I'm not clear on what rationale you're thinking of. If someone writes
the string constant "^.*\.txt$", it's evident upon inspection by a
human that they intended the \. to escape the regexp metacharacter,
that is, they meant to write "^.*\\.txt$".
This is doubtless why mawk does what it reportedly does, but as you
note it's not what all the other implementations do.
What I don't understand is why you think it's desirable to assume the
opposite meaning, which is clearly not what anyone intends or wants.
> Adding a warning, especially in the way that was proposed (IIUC), will
> potentially make many valid scripts, including existing scripts, spew
> unnecessary warnings.
"Valid" in the sense that demons flying out of your nose is valid. The
behavior is undefined. Warning about undefined behavior is a good
> Perhaps if the warning were made significantly more intelligent then its
> warnings might prove to be useful, but only in that case. I would strongly
> suggest that warnings MUST NOT be given for properly escaped regular
> expressions which are expressed as string constants.

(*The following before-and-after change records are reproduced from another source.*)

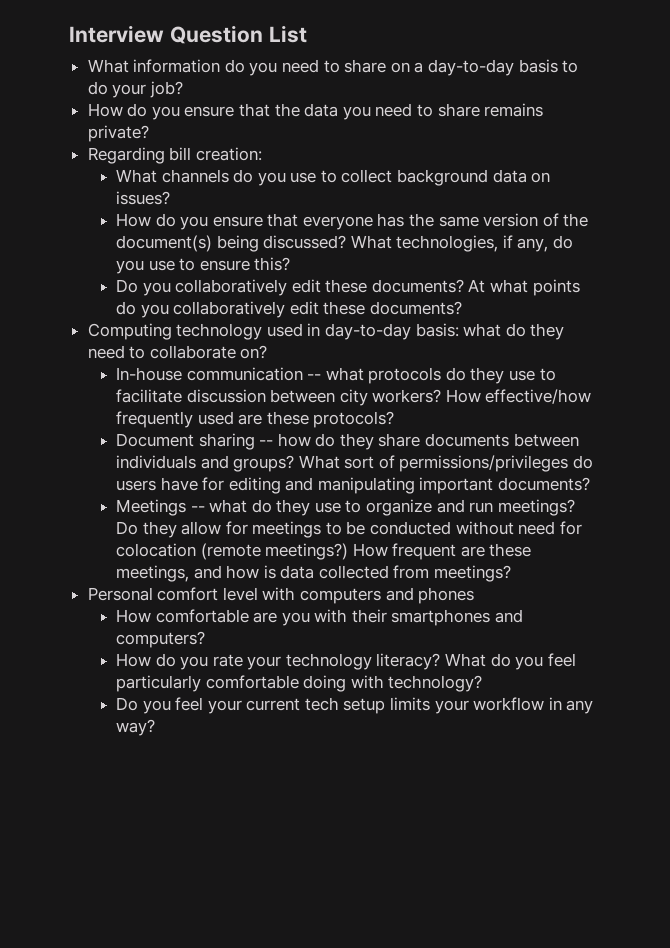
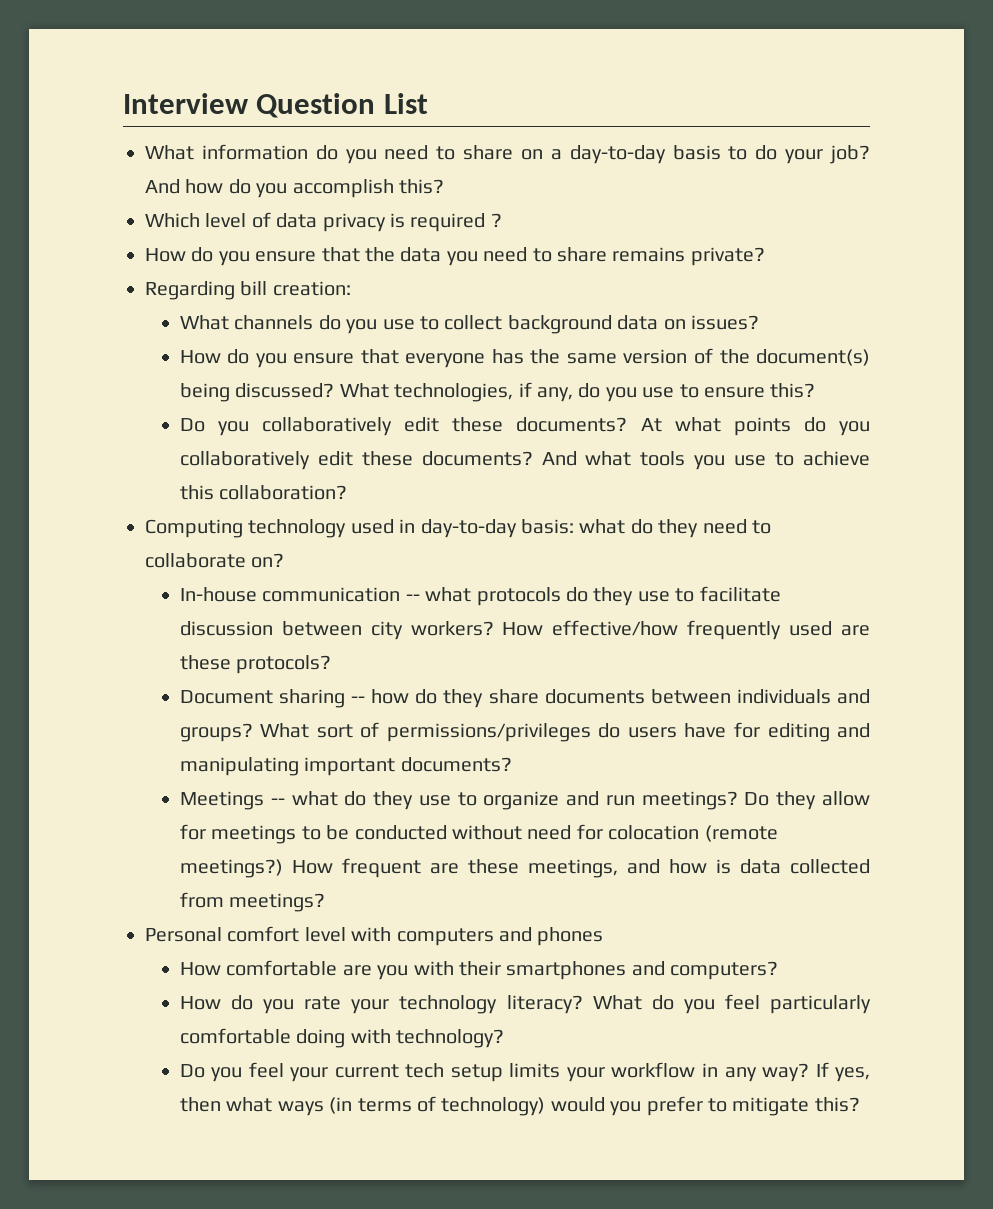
(183, 89) none -> [145,179,444,198] [145,212,502,232] And how do you accomplish this? // Which level of data privacy is required ?
(462, 308) none -> [541,451,871,470] [179,485,348,500] And what tools you use to achieve this collaboration?
(155, 727) none -> [815,1062,871,1082] [179,1096,860,1116] If yes, then what ways (in terms of technology) would you prefer to mitigate this?

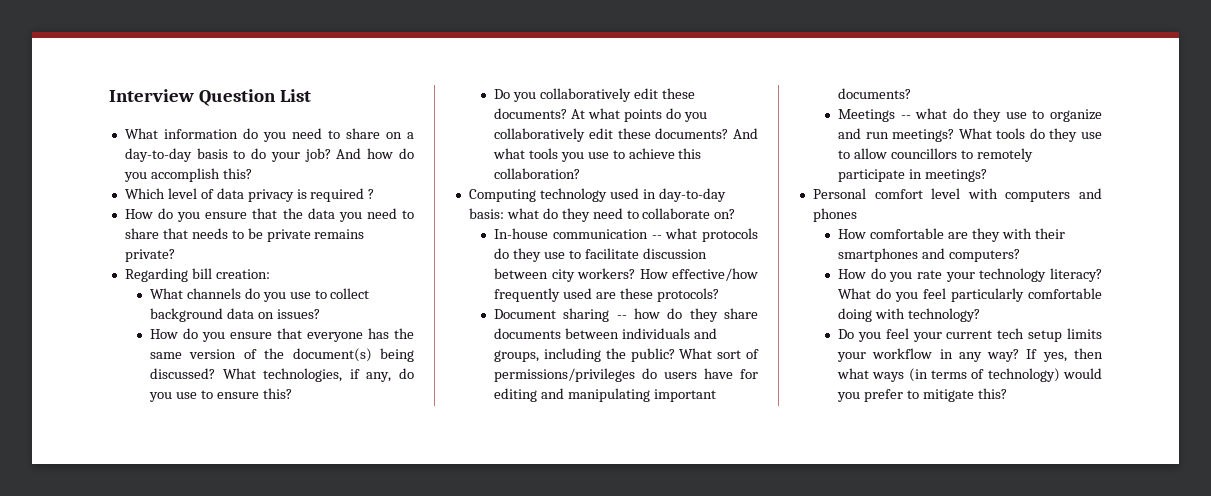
(607, 254) none -> [162,228,311,242] that needs to be private
[179,723,253,742] groups? -> [493,348,675,362] groups, including the public?
[744,791,870,810] [179,824,778,844] [179,858,870,878] [179,892,224,908] Do they allow for meetings to be conducted without need for colocation (remote meetings?) How frequent are these meetings, and how is data collected from -> [958,128,1102,142] [837,148,1033,162] [837,169,922,182] What tools do they use to allow councillors to remotely participate in
[377,965,409,980] you -> [971,228,1000,242] they

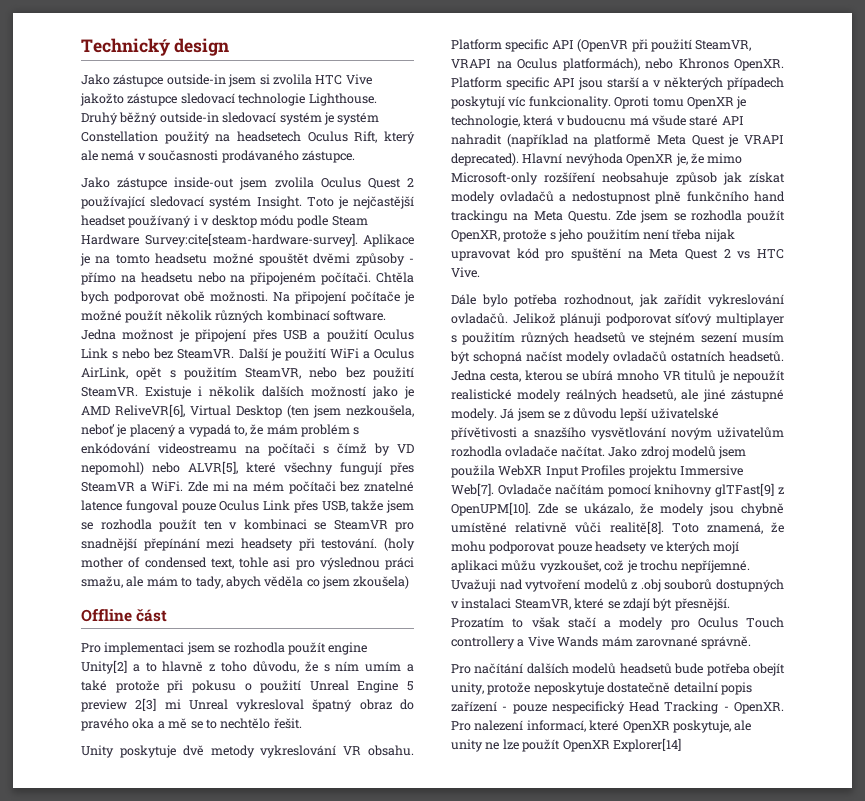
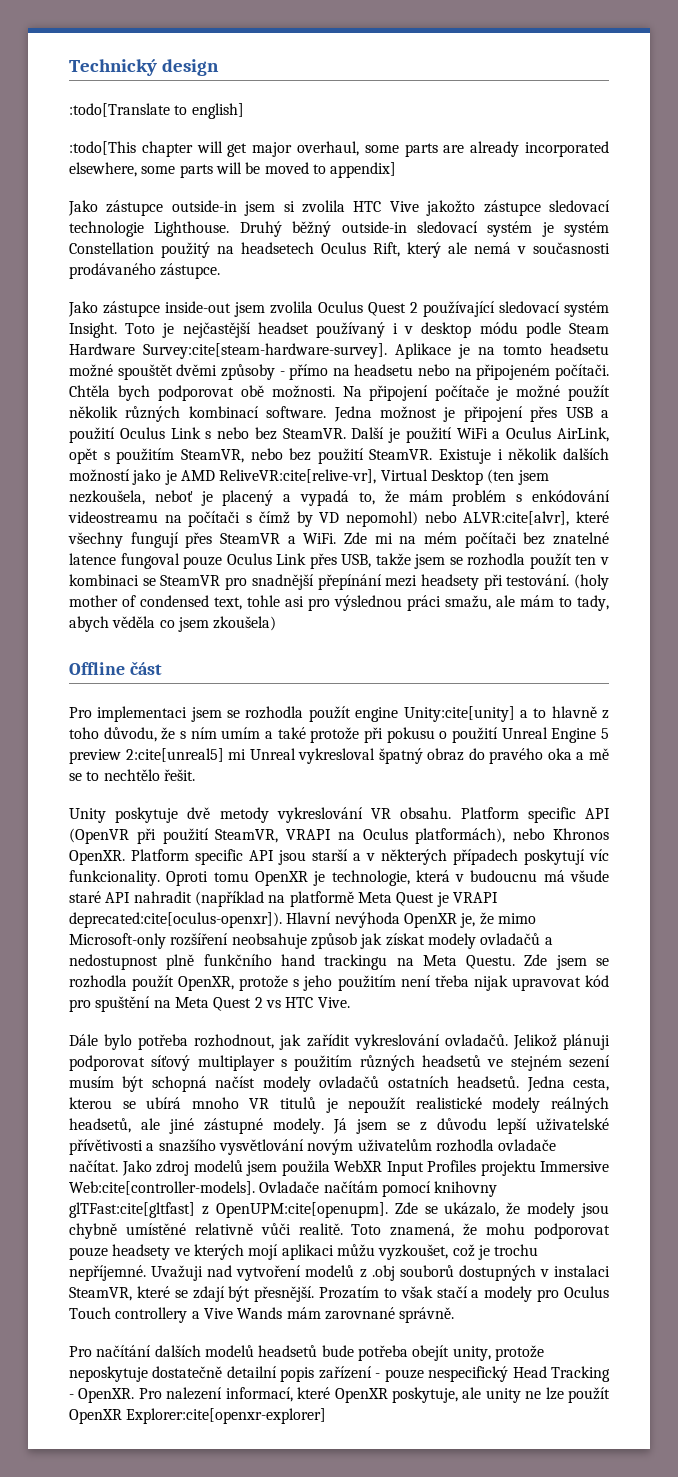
(229, 47) none -> [69,103,244,119] [69,141,609,157] [69,162,397,178] // :todo[Translate to english] // :todo[This chapter will get major overhaul, some parts are already incorporated elsewhere, some parts will be moved to appendix]
[115,404,185,417] ReliveVR[6], -> [219,469,377,484] ReliveVR:cite[relive-vr],
[188,461,238,474] ALVR[5], -> [463,511,570,526] ALVR:cite[alvr],
[81,660,127,674] Unity[2] -> [403,706,515,722] Unity:cite[unity]
[135,698,157,711] 2[3] -> [125,748,224,762] 2:cite[unreal5]
[451,153,519,166] deprecated). -> [69,912,282,928] deprecated:cite[oculus-openxr]).
[451,483,494,496] Web[7]. -> [69,1181,255,1195] Web:cite[controller-models].
[715,483,784,497] [451,502,531,516] glTFast[9] z OpenUPM[10]. -> [69,1202,388,1218] glTFast:cite[gltfast] z OpenUPM:cite[openupm].
[609,521,664,534] realitě[8]. -> [298,1223,343,1235] realitě.
[612,738,681,752] Explorer[14] -> [126,1408,327,1424] Explorer:cite[openxr-explorer]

This paragraph does not make any sense.
> [ranting about gawk deleted]
> Perhaps what would be more fruitful would be
> for someone to propose and implement a fix for gawk to prevent it from
> recognizing C special character escapes in regular expressions and for it
> to treat string constants as pure C-like strings and thus hopefully
> eventually eliminate this glaring difference between gawk and most/all
> other AWK implementations.
This does not make any sense either.